Items from a dataset
○ ○ ○

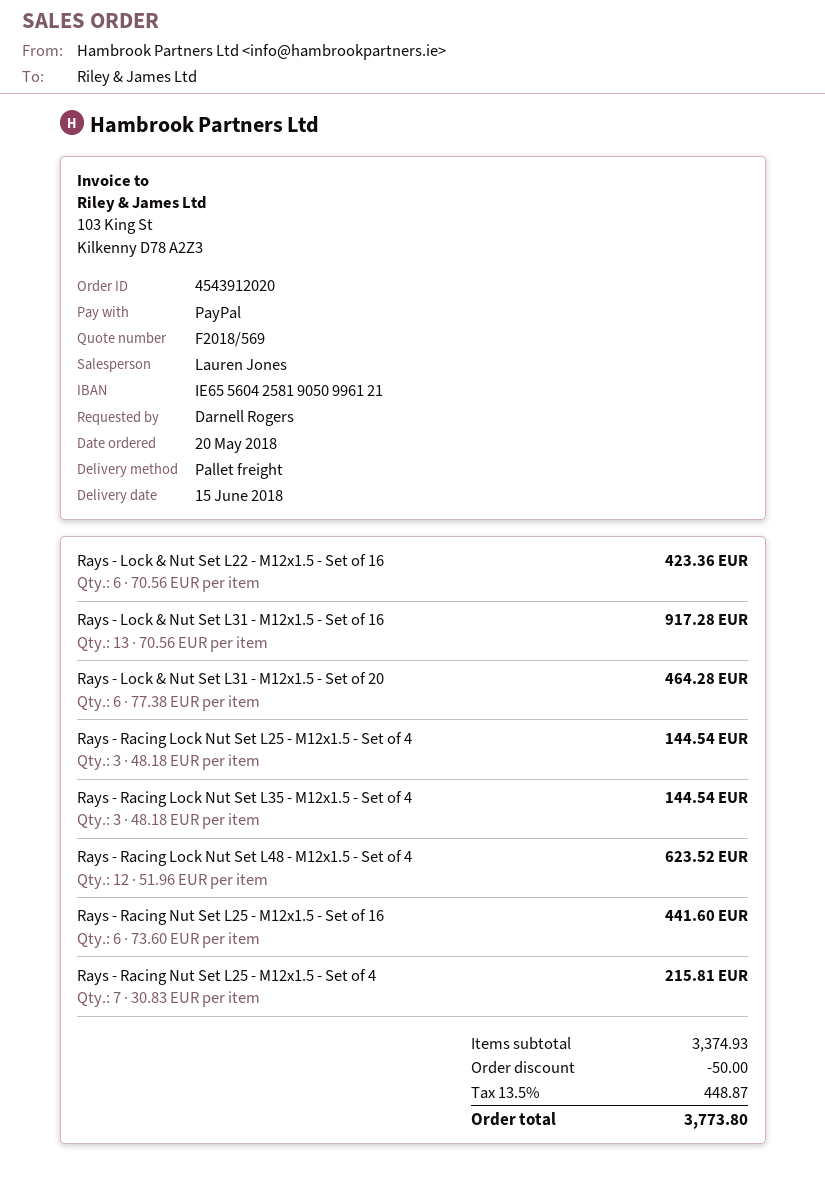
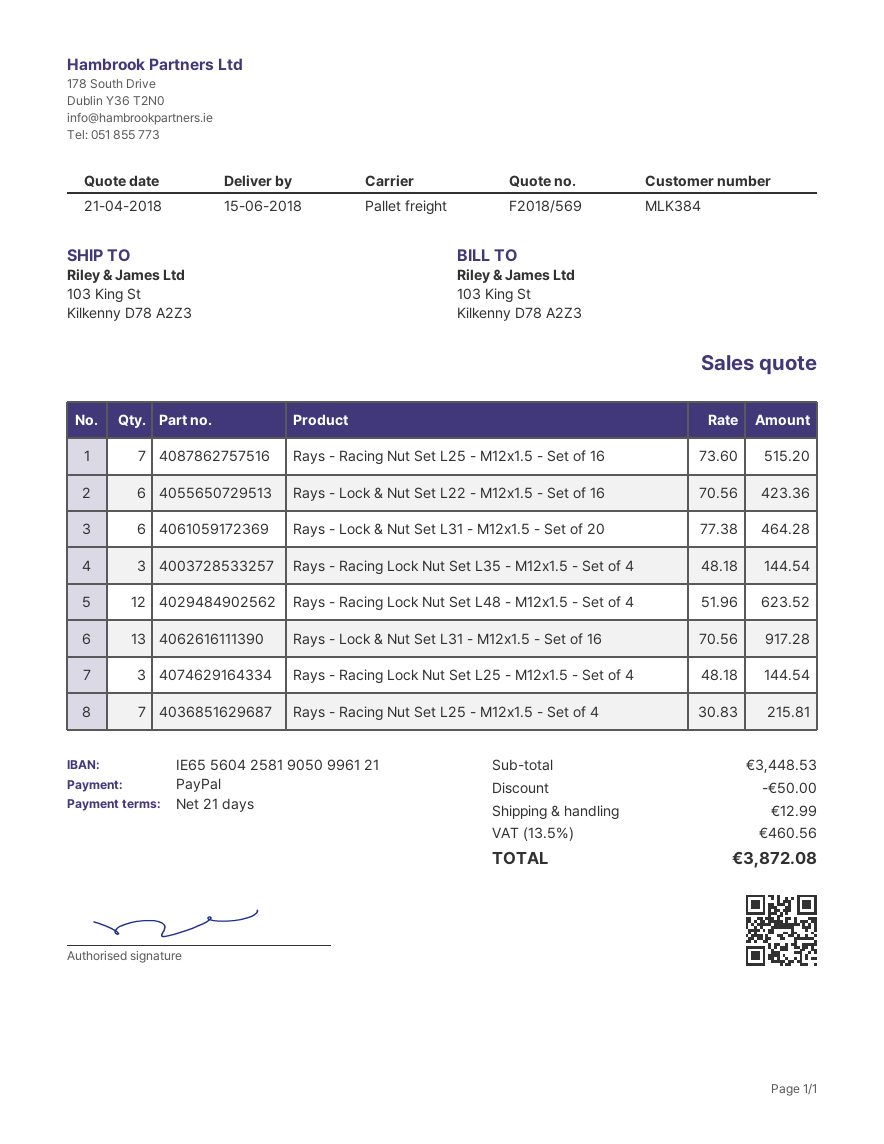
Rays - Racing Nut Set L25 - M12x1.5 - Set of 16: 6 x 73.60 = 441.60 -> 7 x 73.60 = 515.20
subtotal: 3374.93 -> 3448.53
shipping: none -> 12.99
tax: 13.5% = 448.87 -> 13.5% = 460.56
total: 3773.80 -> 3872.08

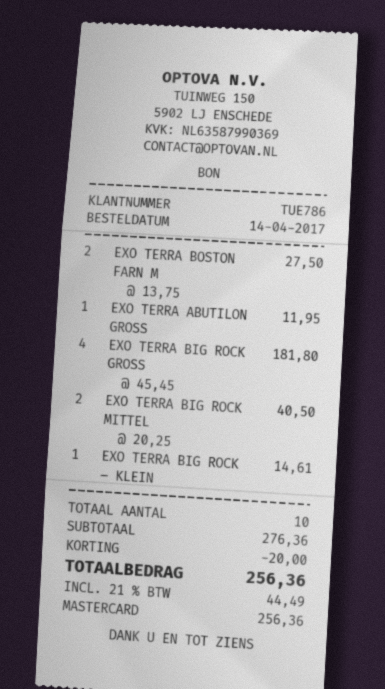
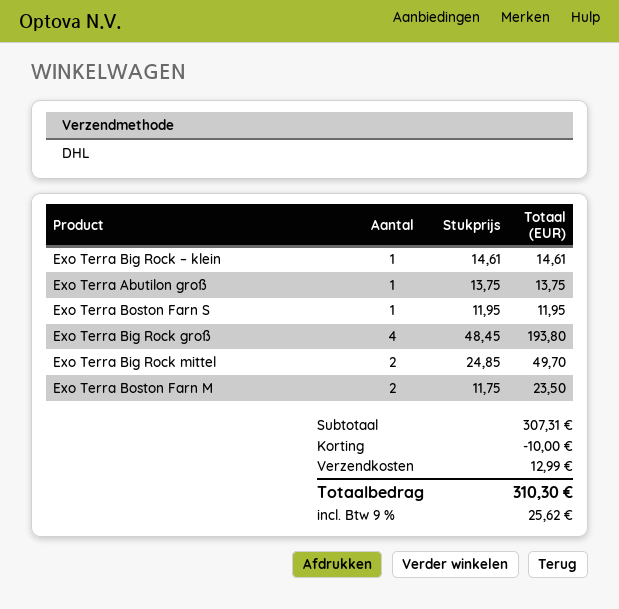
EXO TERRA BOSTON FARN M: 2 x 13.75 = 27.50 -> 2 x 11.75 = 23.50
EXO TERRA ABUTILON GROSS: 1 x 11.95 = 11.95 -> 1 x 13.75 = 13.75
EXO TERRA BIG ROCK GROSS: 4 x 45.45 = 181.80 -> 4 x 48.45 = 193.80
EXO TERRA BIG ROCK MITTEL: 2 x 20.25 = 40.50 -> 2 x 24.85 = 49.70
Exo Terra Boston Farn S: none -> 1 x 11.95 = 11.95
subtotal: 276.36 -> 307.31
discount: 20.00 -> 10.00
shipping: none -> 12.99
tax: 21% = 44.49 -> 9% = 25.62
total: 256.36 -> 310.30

○ ○ ○

## DIRECTIONS
Bring together every line in the entries that holds the string "subtotal".

## TASK OUTPUT
subtotal: 3374.93 -> 3448.53
subtotal: 276.36 -> 307.31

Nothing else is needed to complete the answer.